===== DATA SHOWN =====

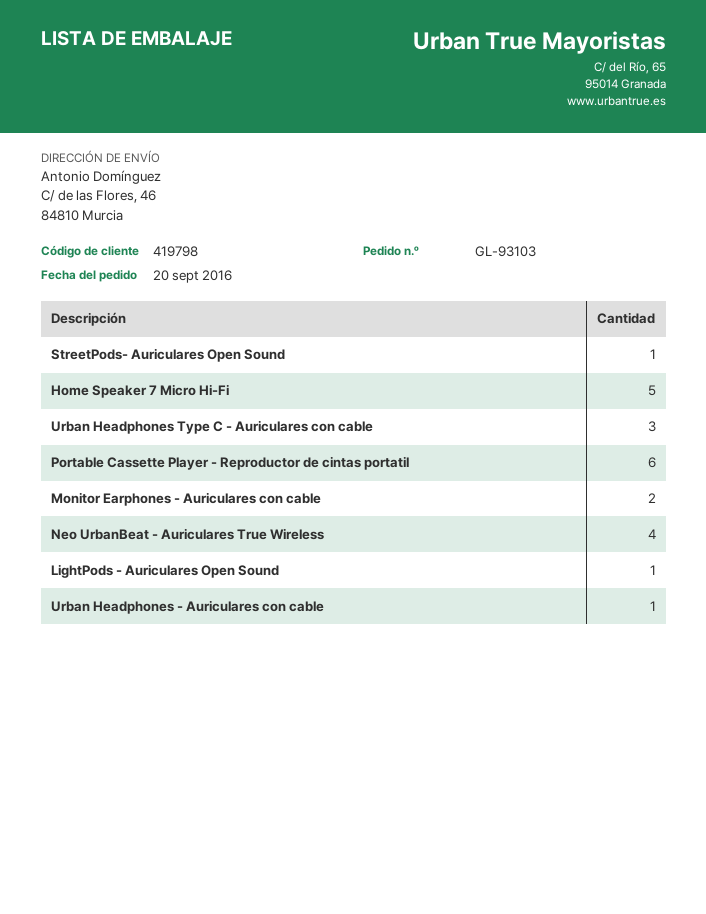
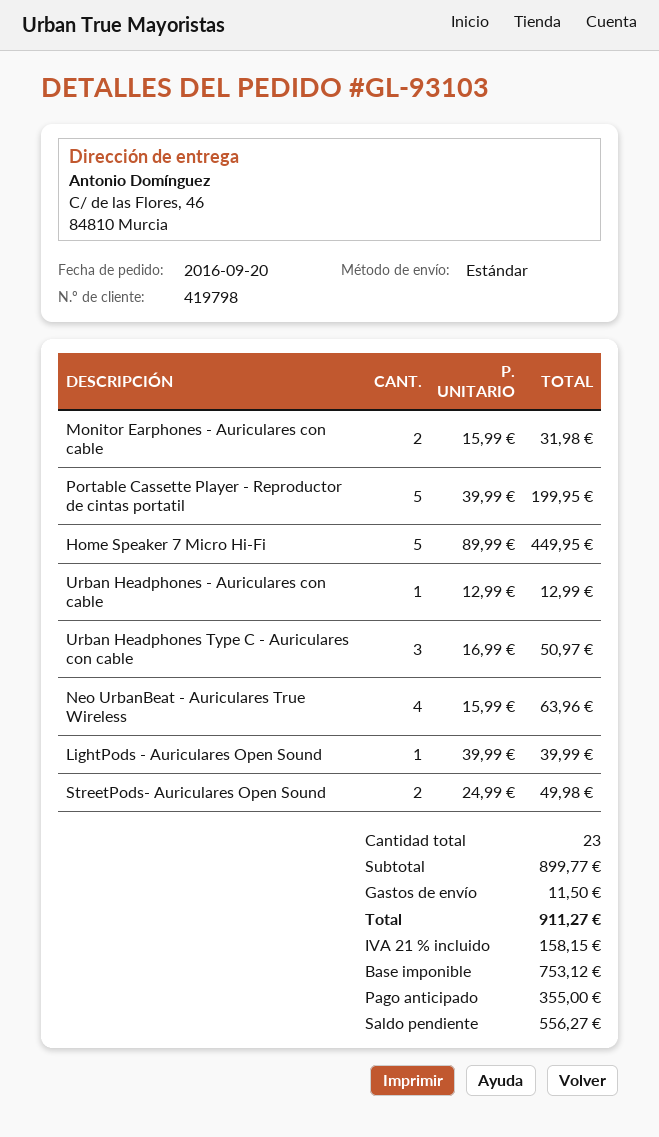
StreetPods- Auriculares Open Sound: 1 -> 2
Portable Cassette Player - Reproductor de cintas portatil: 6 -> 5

=====
===== DATA SHOWN =====

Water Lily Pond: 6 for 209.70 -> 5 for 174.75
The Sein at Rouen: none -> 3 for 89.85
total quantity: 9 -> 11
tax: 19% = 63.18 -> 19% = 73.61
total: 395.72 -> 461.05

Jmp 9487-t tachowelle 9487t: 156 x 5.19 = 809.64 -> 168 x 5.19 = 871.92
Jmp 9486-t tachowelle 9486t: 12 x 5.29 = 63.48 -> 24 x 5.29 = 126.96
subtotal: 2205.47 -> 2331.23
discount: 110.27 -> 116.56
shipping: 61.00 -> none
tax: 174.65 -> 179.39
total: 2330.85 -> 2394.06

=====
===== DATA SHOWN =====

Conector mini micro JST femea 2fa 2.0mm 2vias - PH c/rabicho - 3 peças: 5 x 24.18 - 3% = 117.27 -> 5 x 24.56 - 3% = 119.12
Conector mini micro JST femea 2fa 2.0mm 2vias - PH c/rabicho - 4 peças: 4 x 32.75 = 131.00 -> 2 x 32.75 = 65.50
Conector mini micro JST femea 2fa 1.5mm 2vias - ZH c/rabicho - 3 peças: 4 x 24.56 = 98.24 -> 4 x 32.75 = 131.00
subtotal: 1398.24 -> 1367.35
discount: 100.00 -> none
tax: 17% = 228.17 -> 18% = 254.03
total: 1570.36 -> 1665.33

=====

◆ **WORK TO BE COMPLETED**
Using the entries above, give back exactly the line containing "shipping: 61.00 -> none", the line containing "total: 2330.85 -> 2394.06", and every line between them, and nothing else.

◆ **ANSWER TO THIS TASK**
shipping: 61.00 -> none
tax: 174.65 -> 179.39
total: 2330.85 -> 2394.06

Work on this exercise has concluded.